WHAT IS REQUIRED:
Reproduce exactly the lines of this material that begin at the line with "[275,298,399,315] [56,317,296,336] (w3schools.com)." and end at the line with "[240,571,411,590] 布尔值，表示媒体文件 ->", both included. Omit the pictures and everything else.

[[ RECORD EXCERPTS, beginning ]]

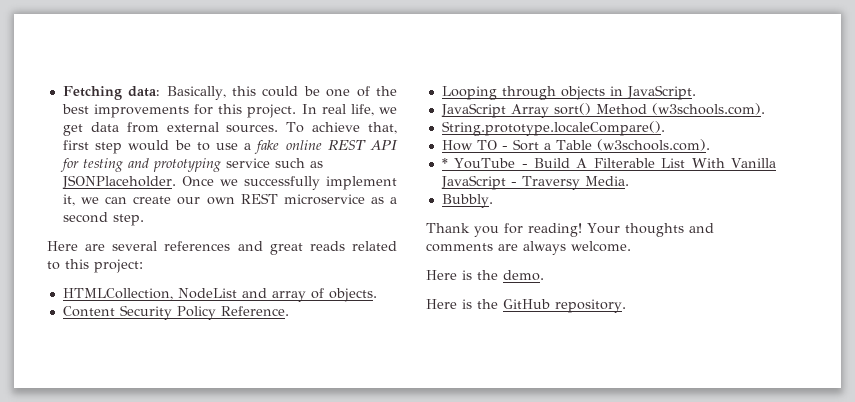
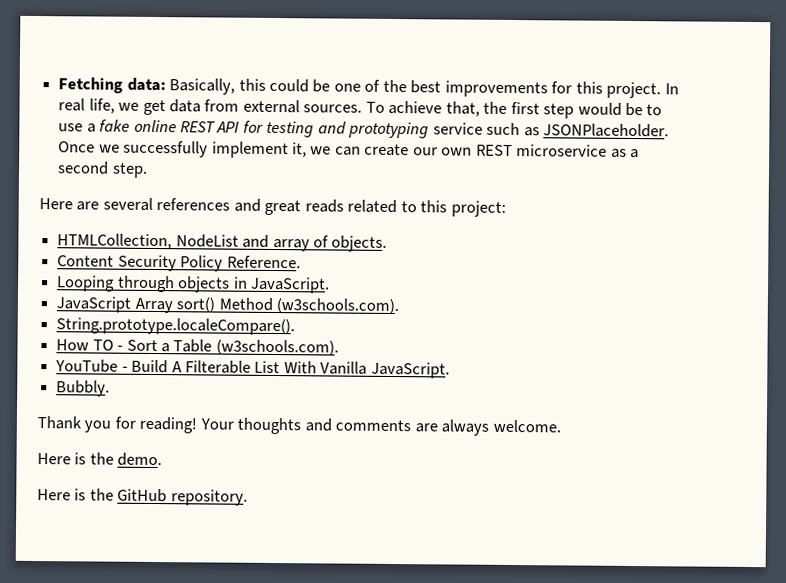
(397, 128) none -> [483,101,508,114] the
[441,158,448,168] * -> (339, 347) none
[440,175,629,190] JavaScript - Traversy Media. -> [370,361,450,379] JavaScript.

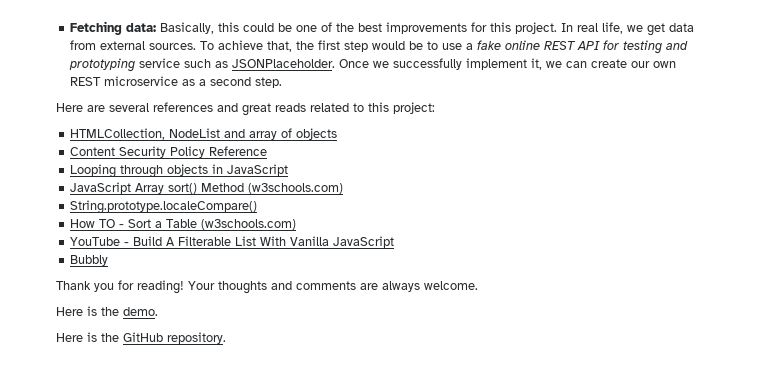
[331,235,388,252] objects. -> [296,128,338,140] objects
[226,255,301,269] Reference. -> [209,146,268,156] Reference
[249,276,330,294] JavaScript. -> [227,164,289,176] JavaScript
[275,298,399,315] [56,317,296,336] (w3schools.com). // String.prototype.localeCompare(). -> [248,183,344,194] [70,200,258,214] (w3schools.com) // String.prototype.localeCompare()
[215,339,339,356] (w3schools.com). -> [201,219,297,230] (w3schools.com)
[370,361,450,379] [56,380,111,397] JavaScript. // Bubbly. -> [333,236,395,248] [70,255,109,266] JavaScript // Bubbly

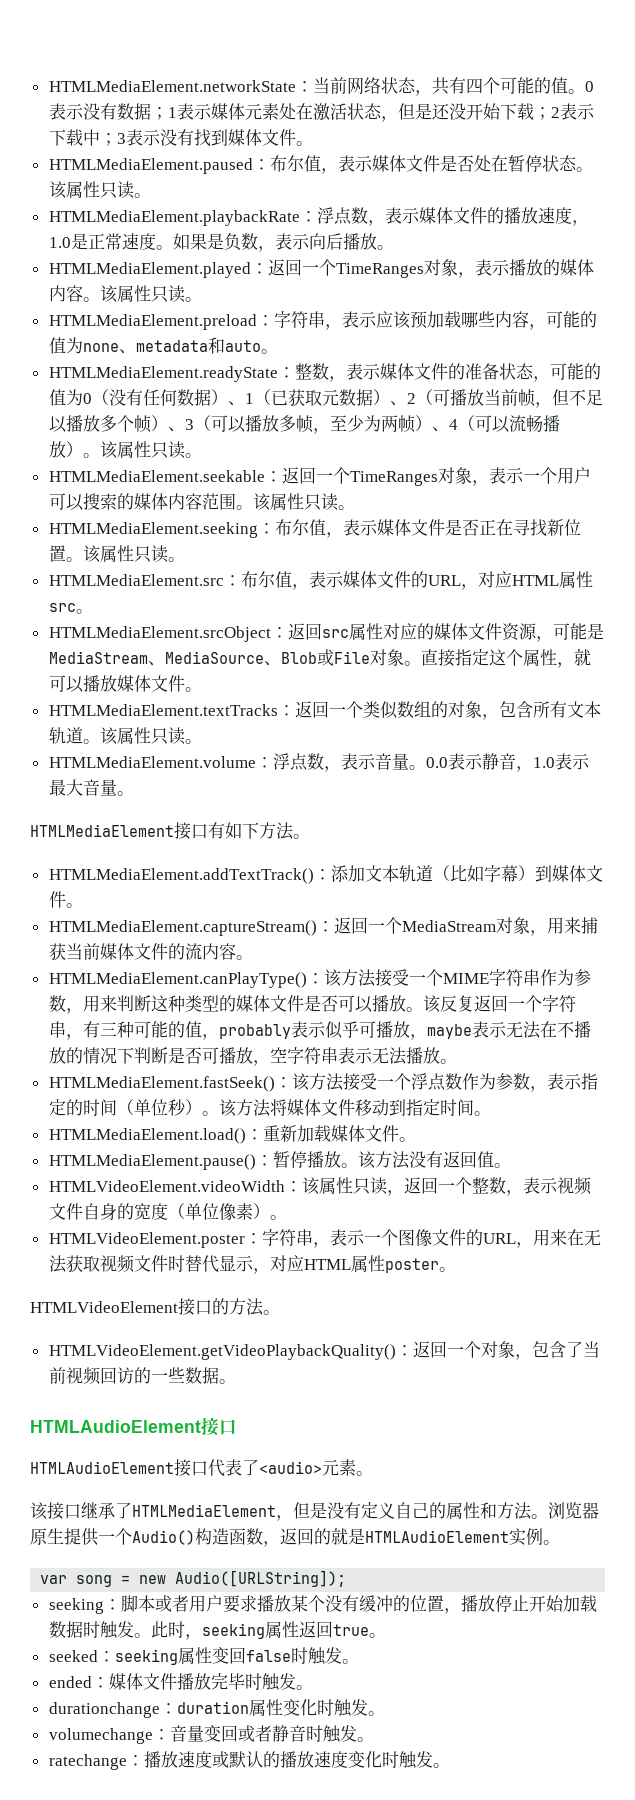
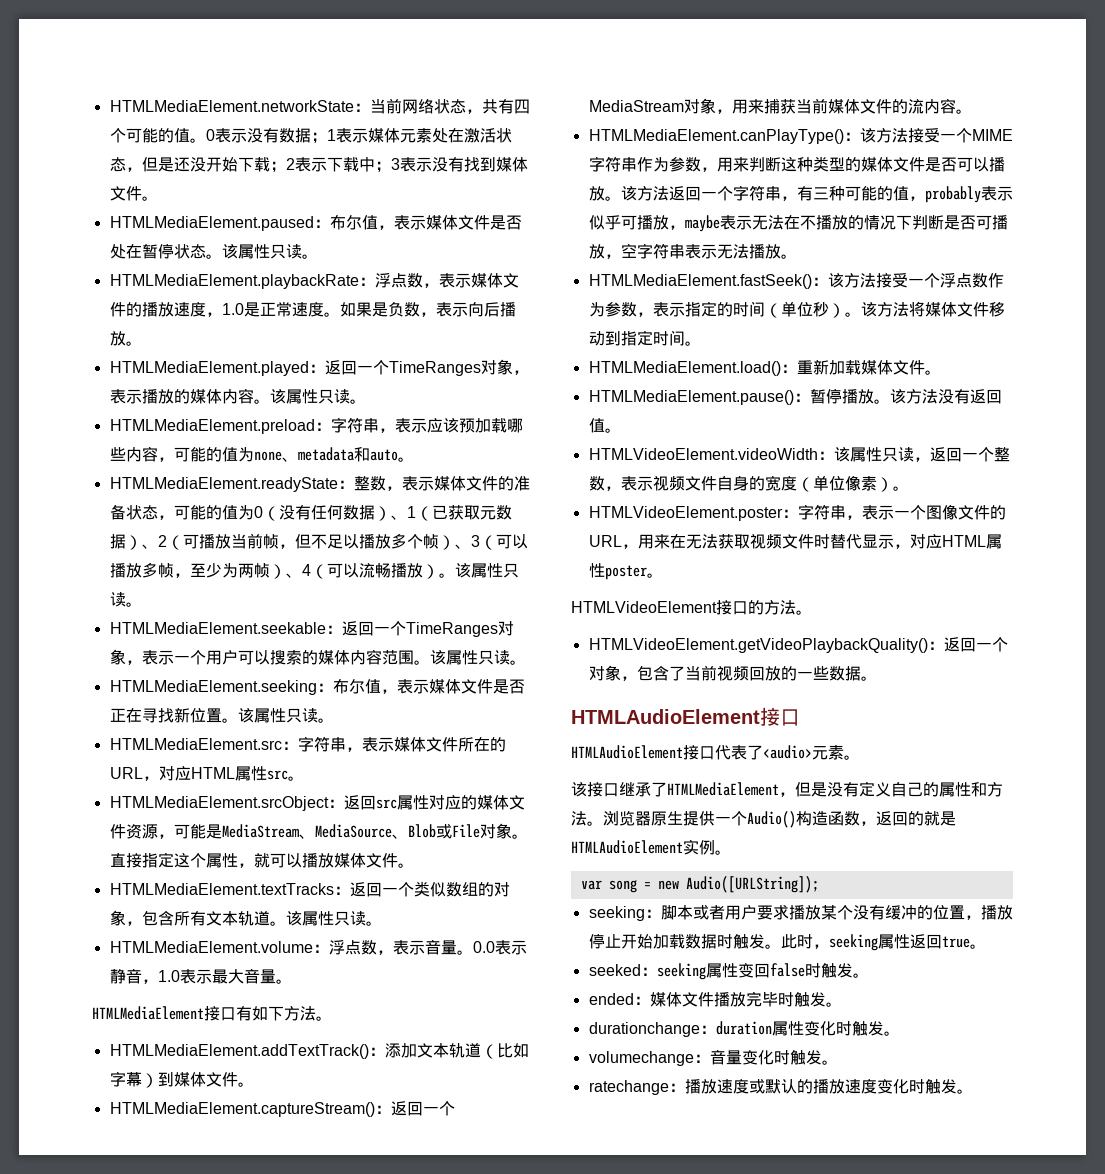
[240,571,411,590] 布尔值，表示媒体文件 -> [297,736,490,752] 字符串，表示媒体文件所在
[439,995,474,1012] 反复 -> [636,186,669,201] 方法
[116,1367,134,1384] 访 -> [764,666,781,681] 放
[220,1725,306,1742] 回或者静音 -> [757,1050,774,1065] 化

[[ RECORD EXCERPTS, end ]]
[[ RECORD EXCERPTS, beginning ]]

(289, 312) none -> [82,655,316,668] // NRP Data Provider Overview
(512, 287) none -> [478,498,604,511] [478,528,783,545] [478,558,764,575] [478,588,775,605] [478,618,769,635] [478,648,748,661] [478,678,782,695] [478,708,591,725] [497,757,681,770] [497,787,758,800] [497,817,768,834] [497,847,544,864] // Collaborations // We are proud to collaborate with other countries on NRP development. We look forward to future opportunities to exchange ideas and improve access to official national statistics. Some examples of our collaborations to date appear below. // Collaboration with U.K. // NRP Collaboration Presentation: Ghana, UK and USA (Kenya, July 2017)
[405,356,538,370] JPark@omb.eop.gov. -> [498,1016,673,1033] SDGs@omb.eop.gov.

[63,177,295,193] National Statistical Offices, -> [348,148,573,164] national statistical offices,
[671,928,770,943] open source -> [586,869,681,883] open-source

[[ RECORD EXCERPTS, end ]]
[[ RECORD EXCERPTS, beginning ]]

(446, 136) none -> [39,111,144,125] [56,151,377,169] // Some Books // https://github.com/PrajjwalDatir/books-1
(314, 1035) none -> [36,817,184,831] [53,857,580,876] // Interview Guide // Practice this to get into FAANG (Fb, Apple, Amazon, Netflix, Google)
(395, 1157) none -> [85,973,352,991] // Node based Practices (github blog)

[[ RECORD EXCERPTS, end ]]

ANSWER BOX:
[275,298,399,315] [56,317,296,336] (w3schools.com). // String.prototype.localeCompare(). -> [248,183,344,194] [70,200,258,214] (w3schools.com) // String.prototype.localeCompare()
[215,339,339,356] (w3schools.com). -> [201,219,297,230] (w3schools.com)
[370,361,450,379] [56,380,111,397] JavaScript. // Bubbly. -> [333,236,395,248] [70,255,109,266] JavaScript // Bubbly

[240,571,411,590] 布尔值，表示媒体文件 -> [297,736,490,752] 字符串，表示媒体文件所在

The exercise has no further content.